* Material for this exercise:
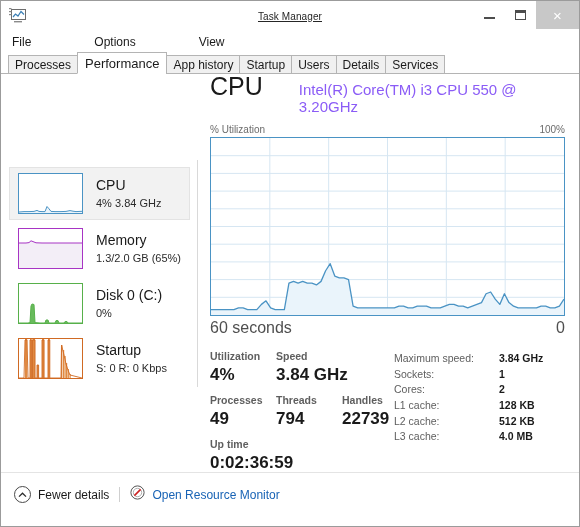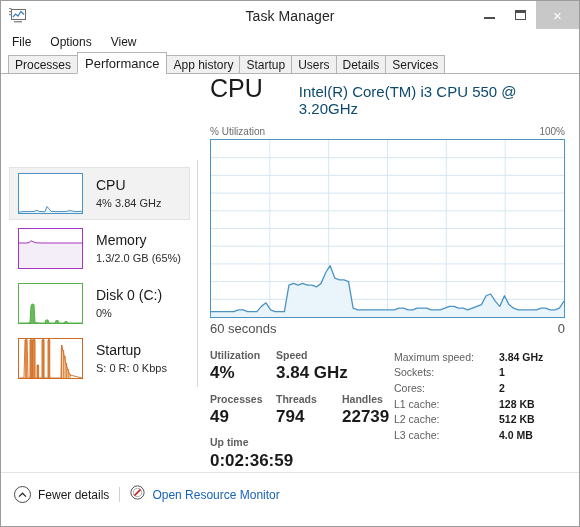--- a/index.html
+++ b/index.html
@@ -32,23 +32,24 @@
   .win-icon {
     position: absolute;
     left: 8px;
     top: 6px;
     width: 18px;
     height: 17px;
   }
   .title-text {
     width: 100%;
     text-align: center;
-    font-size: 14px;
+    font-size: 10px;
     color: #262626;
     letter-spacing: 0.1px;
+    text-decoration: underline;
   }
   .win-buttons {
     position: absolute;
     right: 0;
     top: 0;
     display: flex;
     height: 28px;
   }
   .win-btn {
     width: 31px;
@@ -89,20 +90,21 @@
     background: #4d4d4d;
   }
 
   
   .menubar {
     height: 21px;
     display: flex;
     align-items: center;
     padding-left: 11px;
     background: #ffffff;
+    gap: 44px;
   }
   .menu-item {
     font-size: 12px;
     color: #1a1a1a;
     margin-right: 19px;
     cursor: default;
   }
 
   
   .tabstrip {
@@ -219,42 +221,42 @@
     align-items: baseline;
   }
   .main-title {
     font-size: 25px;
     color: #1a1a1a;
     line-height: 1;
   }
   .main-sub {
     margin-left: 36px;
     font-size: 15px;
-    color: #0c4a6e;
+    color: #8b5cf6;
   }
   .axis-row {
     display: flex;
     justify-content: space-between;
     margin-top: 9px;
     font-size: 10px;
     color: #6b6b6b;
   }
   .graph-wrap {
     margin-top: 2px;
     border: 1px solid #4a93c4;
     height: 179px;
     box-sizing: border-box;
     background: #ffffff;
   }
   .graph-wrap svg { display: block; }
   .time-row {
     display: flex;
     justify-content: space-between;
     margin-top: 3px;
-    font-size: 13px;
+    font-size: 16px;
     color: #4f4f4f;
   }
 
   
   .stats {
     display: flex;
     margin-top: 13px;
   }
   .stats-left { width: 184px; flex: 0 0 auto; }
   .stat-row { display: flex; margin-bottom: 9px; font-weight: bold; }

* Exercise requirements:
Please return every line from the material above where the string "width" occurs.

* Exercise result:
     width: 18px;
     width: 100%;
     width: 31px;
   .stats-left { width: 184px; flex: 0 0 auto; }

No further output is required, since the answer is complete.